User experience comes first. We focus on clean, intuitive interfaces and build web apps showing only the tools each user needs. Role-based permissions keep interfaces simple and relevant, so a field surveyor sees a different view from a portfolio manager. The goal is confident engagement from every team, not just the GIS specialists.

Setup typically involves infrastructure planning, security configuration, data migration, user onboarding, and governance documentation. This process is tailored to your IT environment and thoroughly documented so systems are maintainable long-term.

Enterprise GIS is not a single product install. It's an architecture decision that touches databases, networks, identity management, and end-user tools.

Training involves hands-on workshops using your own data, adapted to each role. A planning officer needs different skills from a data analyst or a field inspector. We focus on real-world tasks and decision-making rather than abstract theory, so people leave the session able to do their job better, not just knowing which buttons to press.

Projects often struggle when data preparation is rushed, users aren't involved in design decisions early enough, or the solution is over-engineered for the actual need.

Skipping governance documentation causes problems months later when nobody remembers why things were set up a certain way. A structured, collaborative approach avoids these issues and ensures long-term success.

Track tangible outcomes rather than usage metrics alone. Good indicators include time saved on routine tasks, reduction in data errors or duplicated work, faster reporting cycles, and whether teams are making decisions they couldn't make before.

If GIS is saving your team hours per week or surfacing insights that change project outcomes, it's working.

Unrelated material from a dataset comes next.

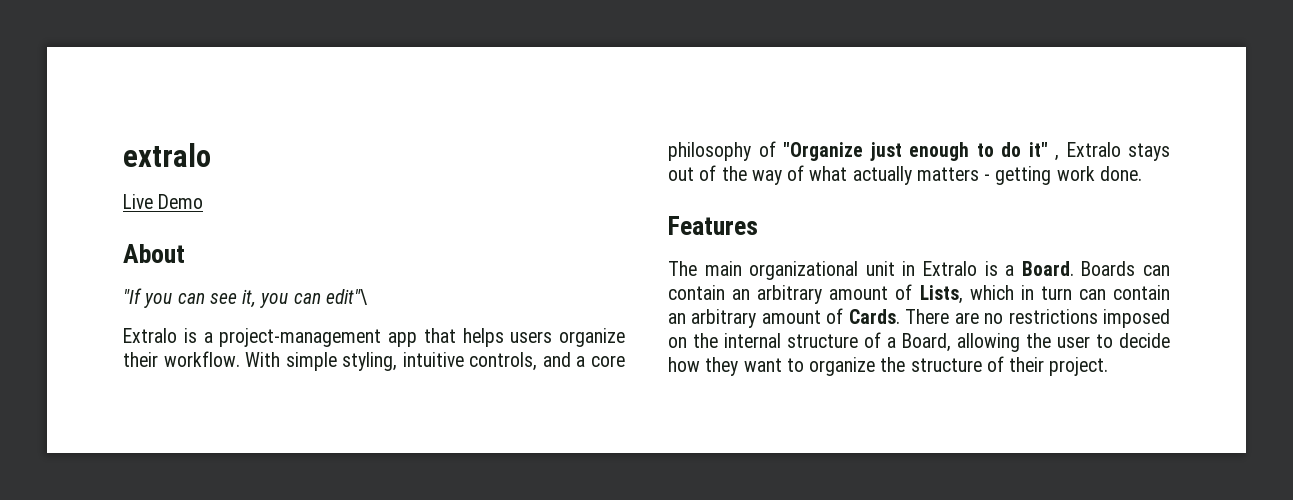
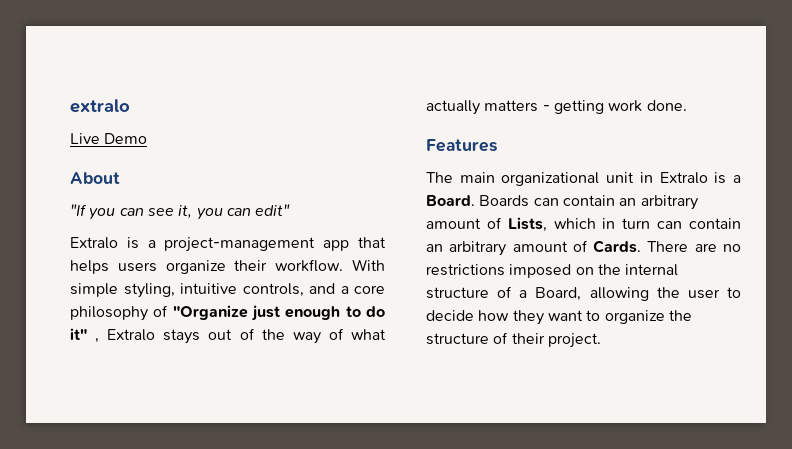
[325,289,367,305] edit"\ -> [255,204,291,216] edit"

Industry-Specific Applications

GIS brings together layers of wind, solar, terrain, grid connection, and planning data to identify the most viable development sites. It helps developers screen land parcels against environmental and logistical constraints before committing resources, reducing evaluation time from hours to minutes.

We built a site selection app and dashboard for a UK solar developer that did exactly this, screening thousands of parcels across multiple constraint layers.

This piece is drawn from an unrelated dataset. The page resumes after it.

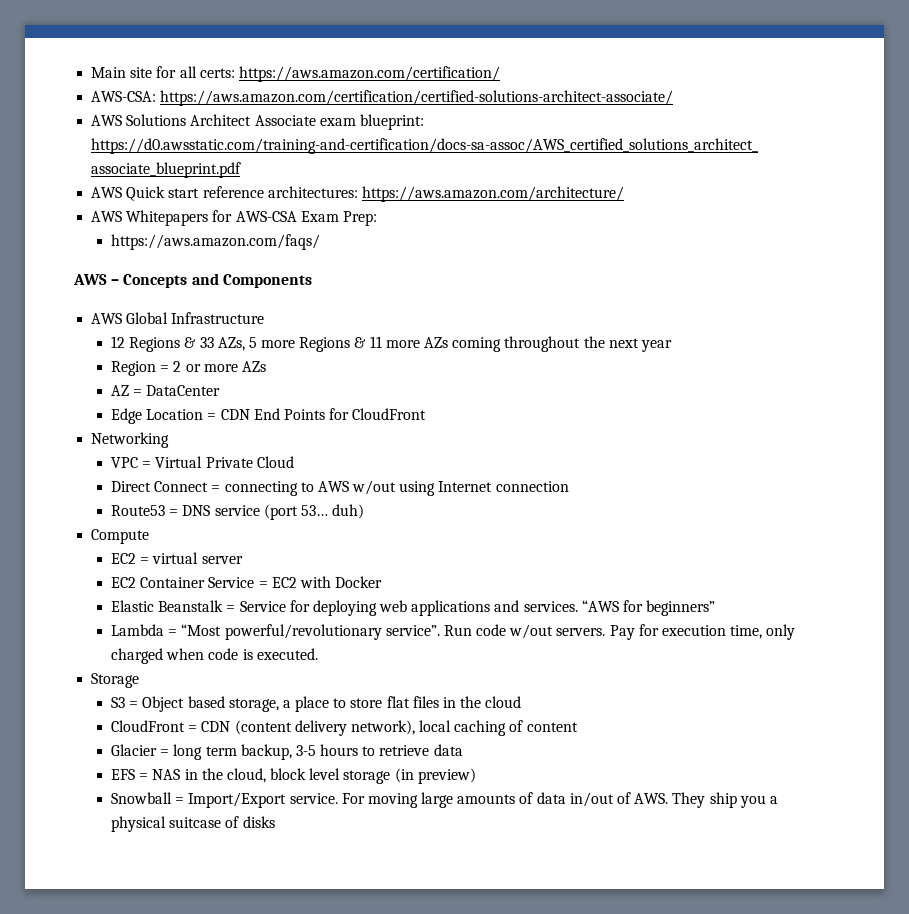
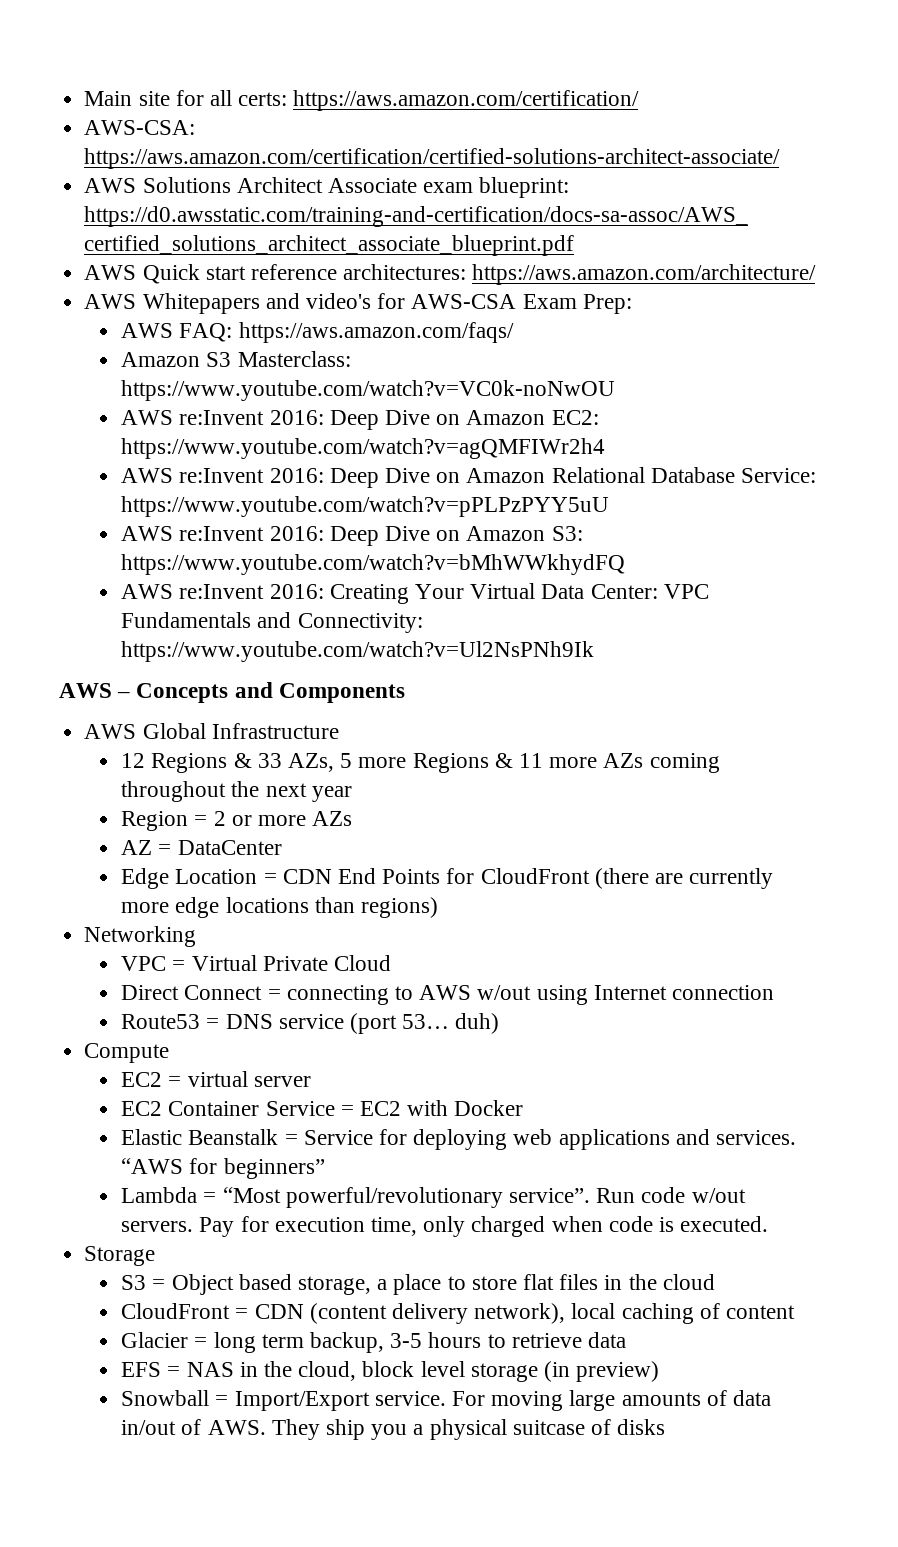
(209, 218) none -> [265,293,371,309] and video's
(377, 218) none -> [121,323,233,342] AWS FAQ:
(320, 242) none -> [121,351,351,367] [121,380,616,401] [121,410,599,430] [121,438,606,459] [121,467,816,488] [121,496,610,517] [121,526,583,546] [121,554,626,575] [121,583,709,604] [121,612,423,633] [121,641,595,662] // Amazon S3 Masterclass: https://www.youtube.com/watch?v=VC0k-noNwOU // AWS re:Invent 2016: Deep Dive on Amazon EC2: https://www.youtube.com/watch?v=agQMFIWr2h4 // AWS re:Invent 2016: Deep Dive on Amazon Relational Database Service: https://www.youtube.com/watch?v=pPLPzPYY5uU // AWS re:Invent 2016: Deep Dive on Amazon S3: https://www.youtube.com/watch?v=bMhWWkhydFQ // AWS re:Invent 2016: Creating Your Virtual Data Center: VPC Fundamentals and Connectivity: https://www.youtube.com/watch?v=Ul2NsPNh9Ik
(427, 414) none -> [594,868,774,889] [121,897,438,918] (there are currently more edge locations than regions)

GIS provides a single, visual view of land and property assets, linking ownership data, planning constraints, and site performance. This helps estate and asset managers make faster, more informed decisions about acquisitions, disposals, and maintenance.

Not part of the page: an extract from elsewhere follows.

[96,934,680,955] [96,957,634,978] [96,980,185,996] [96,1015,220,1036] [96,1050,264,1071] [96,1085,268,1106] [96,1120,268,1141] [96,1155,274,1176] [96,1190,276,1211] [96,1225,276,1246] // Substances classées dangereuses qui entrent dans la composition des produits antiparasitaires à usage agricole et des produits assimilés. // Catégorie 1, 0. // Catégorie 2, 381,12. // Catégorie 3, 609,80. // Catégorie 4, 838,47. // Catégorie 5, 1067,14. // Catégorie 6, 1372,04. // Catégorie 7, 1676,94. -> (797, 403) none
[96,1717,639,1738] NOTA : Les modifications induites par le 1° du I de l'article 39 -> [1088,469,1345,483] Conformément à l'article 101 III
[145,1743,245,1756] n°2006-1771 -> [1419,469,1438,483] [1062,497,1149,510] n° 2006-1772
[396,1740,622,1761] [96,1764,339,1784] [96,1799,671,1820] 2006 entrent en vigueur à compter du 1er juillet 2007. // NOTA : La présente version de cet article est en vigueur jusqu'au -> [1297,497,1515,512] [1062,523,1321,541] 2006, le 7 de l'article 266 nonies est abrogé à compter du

Cloud GIS platforms can transform estate management by connecting Land Registry titles, building footprints, and planning histories into one unified intelligence layer. See our property consultancy case study for an example.

GIS underpins spatial planning, asset management, and service delivery across local authorities. It supports housing need assessments, infrastructure planning, flood risk mapping, and community engagement through interactive public-facing maps.

With local government reorganisation underway in parts of England, GIS is also central to merging datasets and aligning spatial systems across merging authorities.

GIS visualises and manages spatial information about finds, excavations, and historic environments. It supports site recording, heritage impact assessments, and landscape-scale analysis, helping heritage professionals manage complex landscapes and balance conservation priorities with development needs.

Techniques like LiDAR integration and geophysical survey overlay can reveal features invisible at ground level.

Infrastructure projects depend on clear spatial understanding of asset locations, connections, and constraints. GIS brings design, survey, and operational data into one shared system, supporting both planning and delivery. Field teams access live maps through mobile devices, reducing survey duplication and improving coordination with stakeholders and contractors.

National-scale solar assessment requires combining building footprint data, roof geometry, orientation, environmental constraints, and planning records into a single queryable platform. GIS makes it possible to assess millions of buildings for solar viability without visiting a single site.

We built the spatial foundation for a platform covering 44 million building polygons across the UK.